- WHAT TO PRODUCE: Set down exactly the lines that run from the one containing "enabled, users will" to the end of the material below, both included, without pictures.

- - -

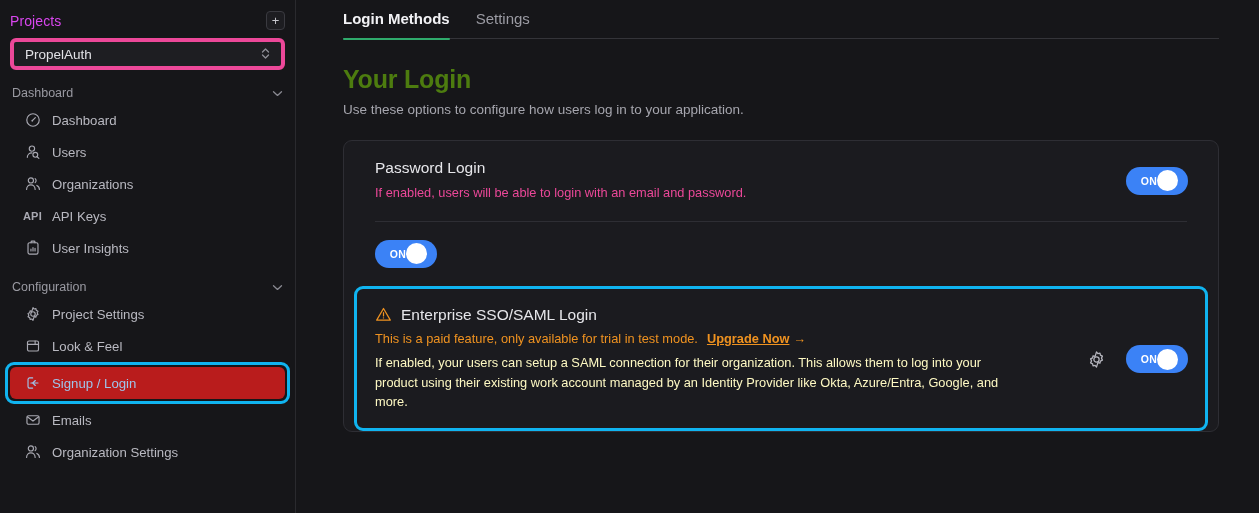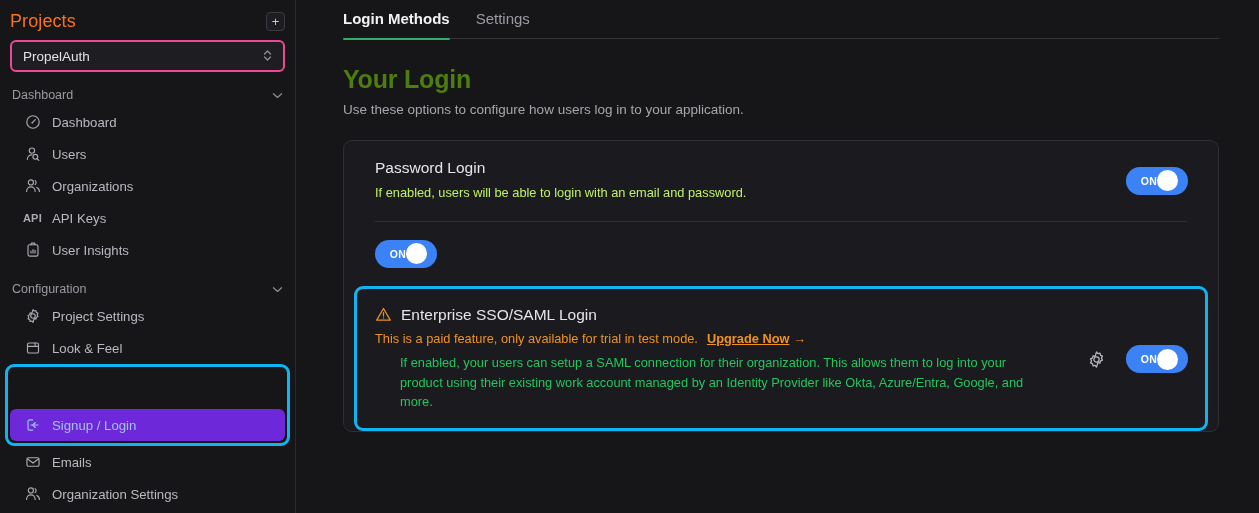"Projects" .sb-head-label { color: #f97316 -> #d946ef; font-size: 18px -> 14px }
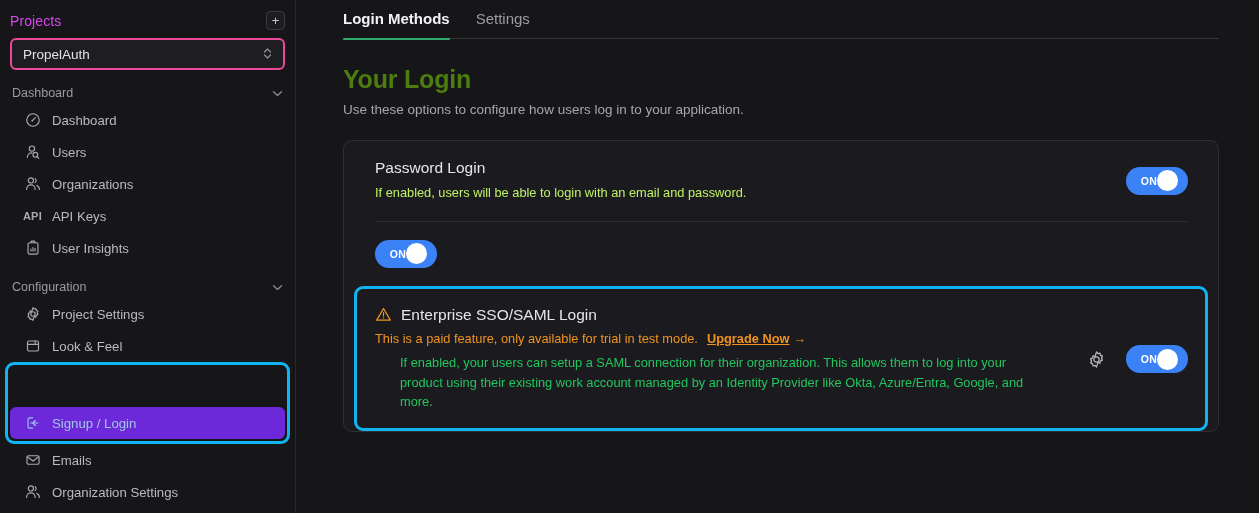"PropelAuth" .proj-select { border: 2px solid #ec4899 -> 4px solid #ec4899 }
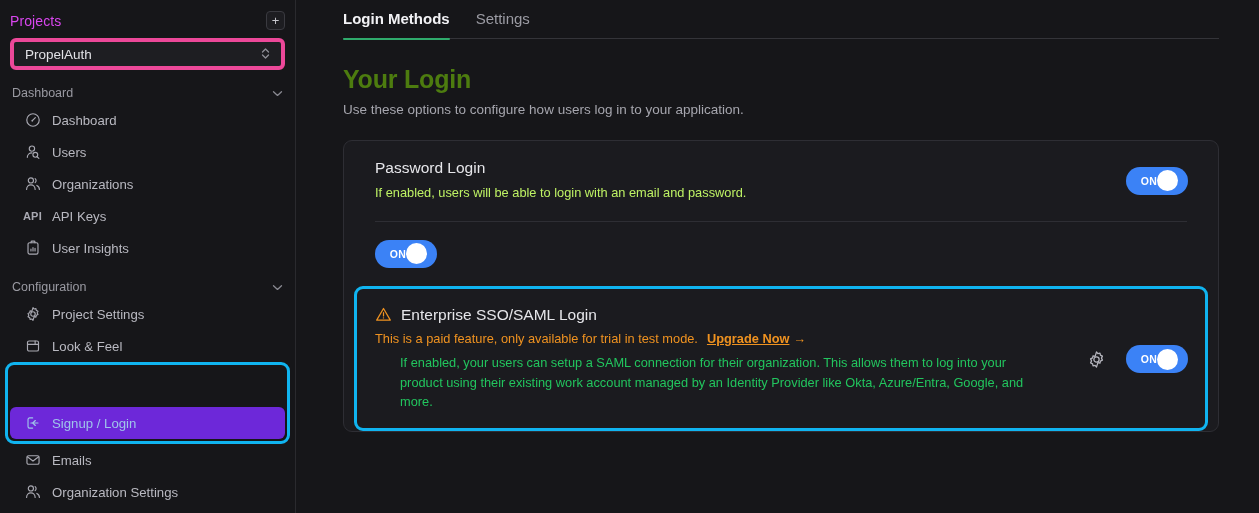"If enabled, users will be" .row-desc { color: #bef264 -> #ec4899 }
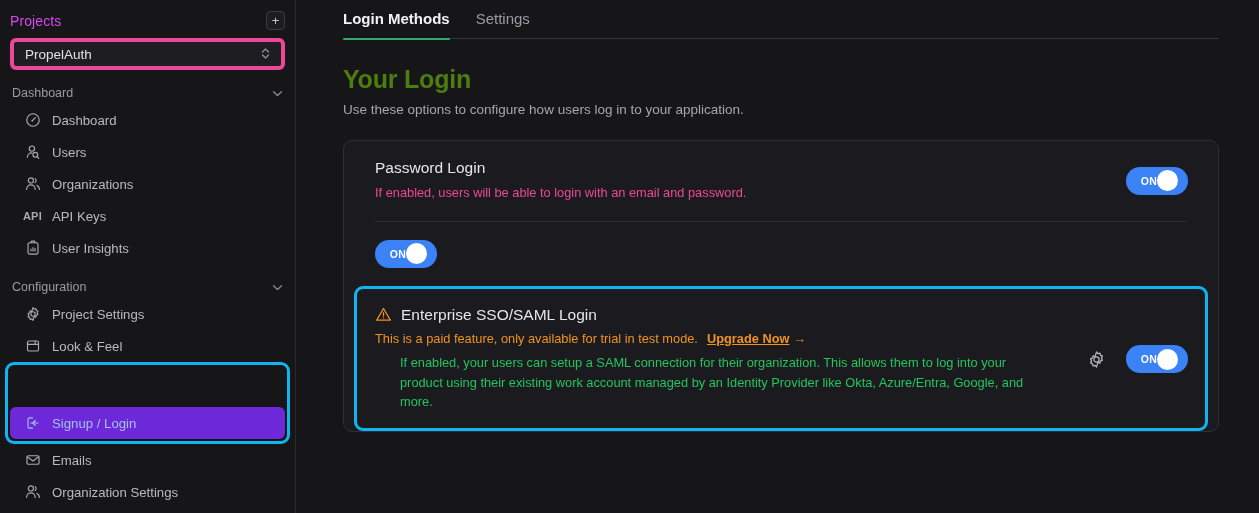"If enabled, your users can" .sso-desc { color: #22c55e -> #fef9c3; margin-left: 25px -> none }
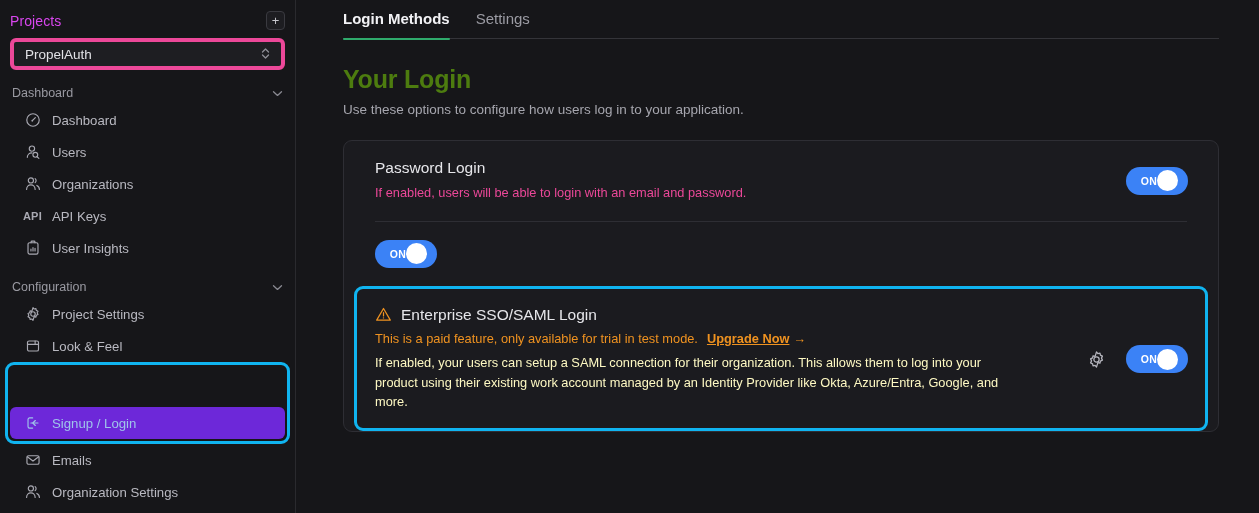"Signup / Login" .sb-item.selected { background: #6d28d9 -> #b91c1c; margin-top: 40px -> none }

- - -

- YOUR SOLUTION:
"If enabled, users will be" .row-desc { color: #bef264 -> #ec4899 }
"If enabled, your users can" .sso-desc { color: #22c55e -> #fef9c3; margin-left: 25px -> none }
"Signup / Login" .sb-item.selected { background: #6d28d9 -> #b91c1c; margin-top: 40px -> none }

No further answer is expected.